JOÃO CORREU
João sempre foi um corredor. Nunca aceitou ficar parado esperando os ponteiros se ajustarem. Alcançar suas metas através da corrida sempre fez de João um homem vencedor. Não admitia chegar por último.
Lembrou de quando era um moleque de canelas fortes, e como gostava de disputar corrida com os colegas. Sempre correu - correu quando era menino, quando se tornou adulto, correu em volta das mulheres, à procura de um emprego, correu contra o tempo, correu caçando passarinhos. Venceu corridas que só um corredor experiente venceria. Correu com pesos para vencer as batalhas e receber aplausos, depois concluiu que aplausos só trás ilusão; correu em direção contrária aos pesos para não ter que carregá-los.
João tomou uma decisão. Decidiu naquele instante que devido as circunstâncias, precisaria correr como jamais correu. Aproximou-se da varanda do apartamento e contemplou os pontos brilhantes que iluminavam a cidade. E como um filme que passa na cabeça das pessoas quando sentem que o fim se aproxima, absorveu todo o diálogo atrás daquela porta.
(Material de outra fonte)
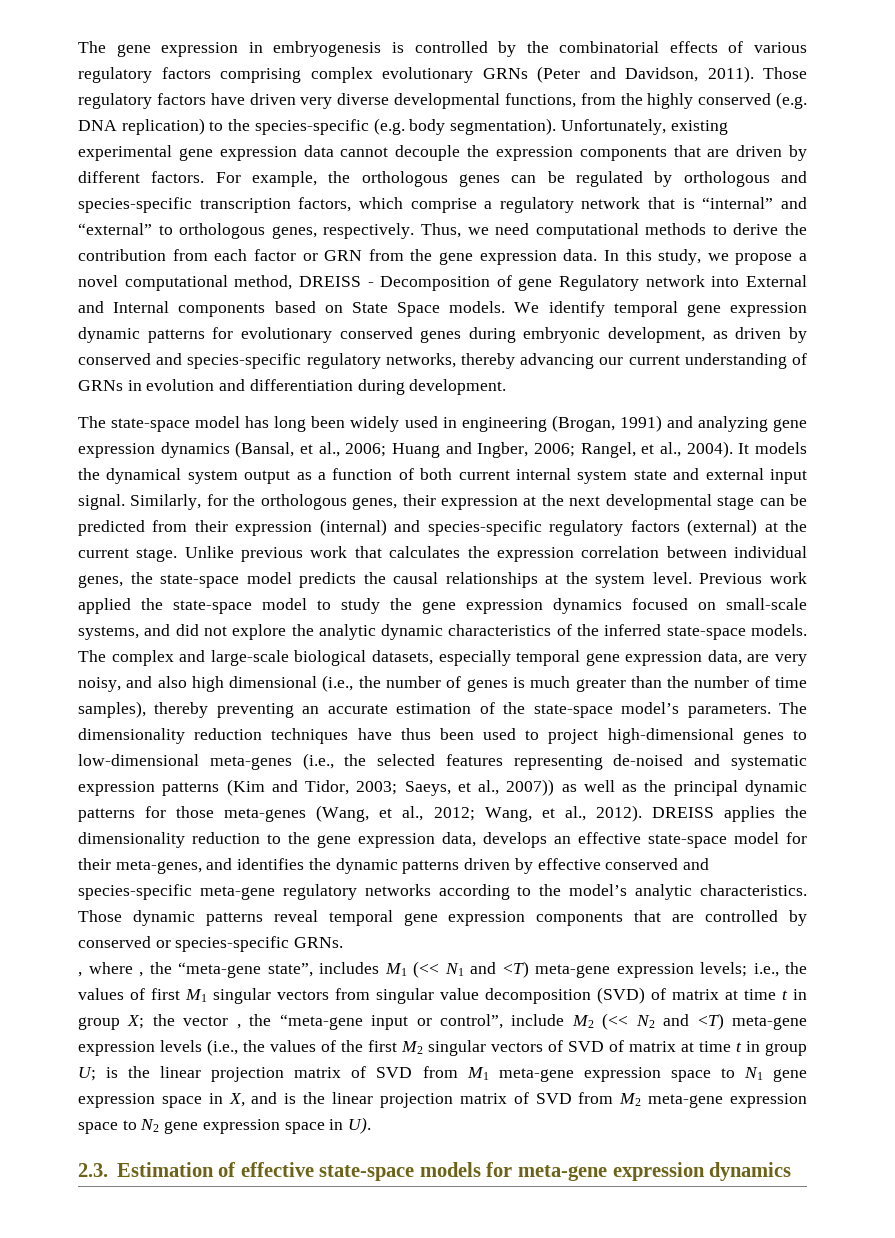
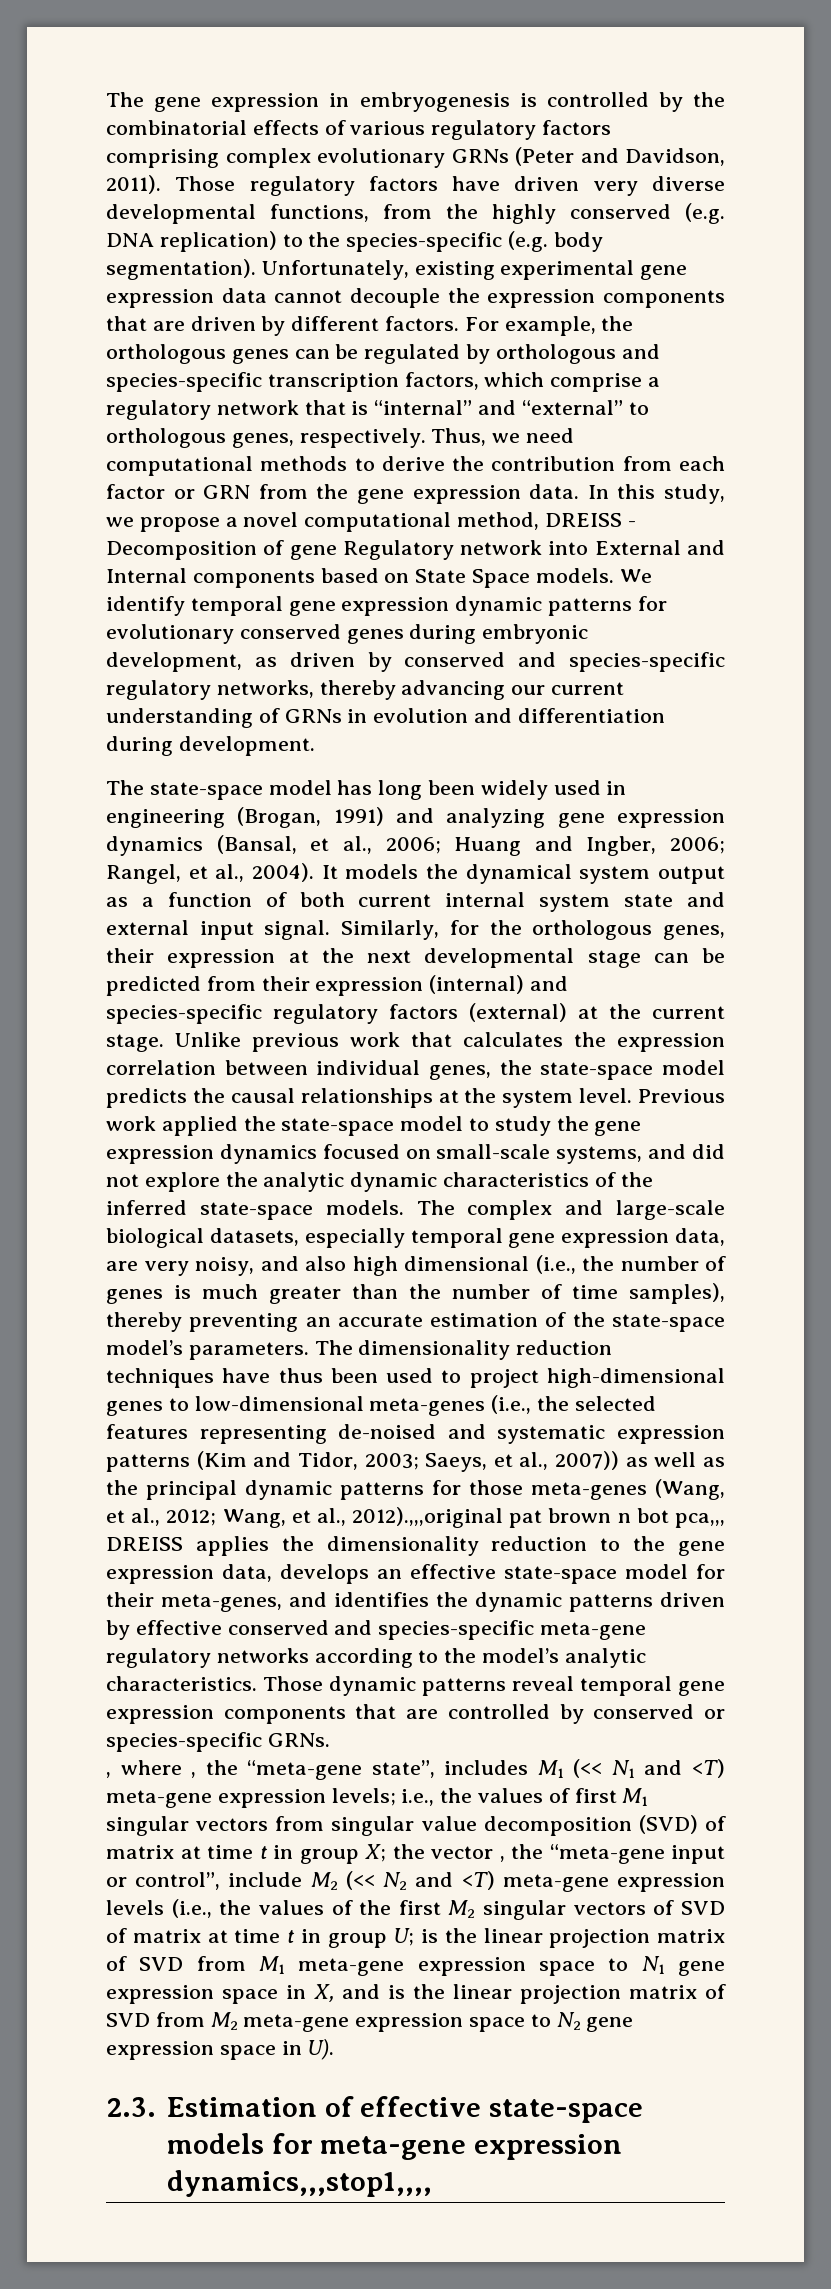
- Wang, et al., 2012). DREISS applies the dimensionality reduction to the gene expression data, develops an effective state-space model for their meta-genes, and identifies the dynamic patterns driven by effective conserved and species-specific meta-gene regulatory networks according to the model’s analytic characteristics.
+ Wang, et al., 2012).,,,original pat brown n bot pca,,, DREISS applies the dimensionality reduction to the gene expression data, develops an effective state-space model for their meta-genes, and identifies the dynamic patterns driven by effective conserved and species-specific meta-gene regulatory networks according to the model’s analytic characteristics.
- 2.3. Estimation of effective state-space models for meta-gene expression dynamics
+ 2.3. Estimation of effective state-space models for meta-gene expression dynamics,,,stop1,,,,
Porta, local que se revela sem pudor o que alguém poderia dizer face a face mas não diz. Prefere revelar atrás da porta, alheio que do outro lado, alguém esteja de ouvidos atentos.
E João esteve atento desde o momento que ouviu o seu nome, sabia que existem inúmeros João por aí, mas prevalecia a certeza de que o João citado atrás da porta era ele. Era ele que sorria demais, esquecia a toalha molhada em cima da cama, era ele que ao invés de andar, corria.
Sentia-se indisposto, mas não tinha noção da gravidade da doença. Um misto de surpresa e desânimo tomou conta de João, resultado da certeza de que não era uma doença temporária, tampouco tinha cura. Antigamente, os médicos não revelavam pessoalmente para os seus pacientes que eles teriam pouco tempo de vida, encarregavam os familiares a tarefa de ir enganando o paciente até que ele fosse embora. Hoje, a informação é transmitida para o principal interessado, sem meias verdades, para que ele vá se despedindo e espalhando lembranças até o seu último suspiro.
Novamente João não iria esperar, os resultados indicavam que o seu derradeiro suspiro ocorreria em breve. A conversa atrás da porta era clara, em questão de minutos, ele receberia a má noticia.
Não daria tempo dele correr, e correr nesse caso, não era o suficiente.
Observa novamente os pontos laminosos que piscam para ele. Ruas, avenidas, lojas e carros acenando boas- vindas.
Decidido, João encontra a solução, flutua de encontro ao último ponto de chegada.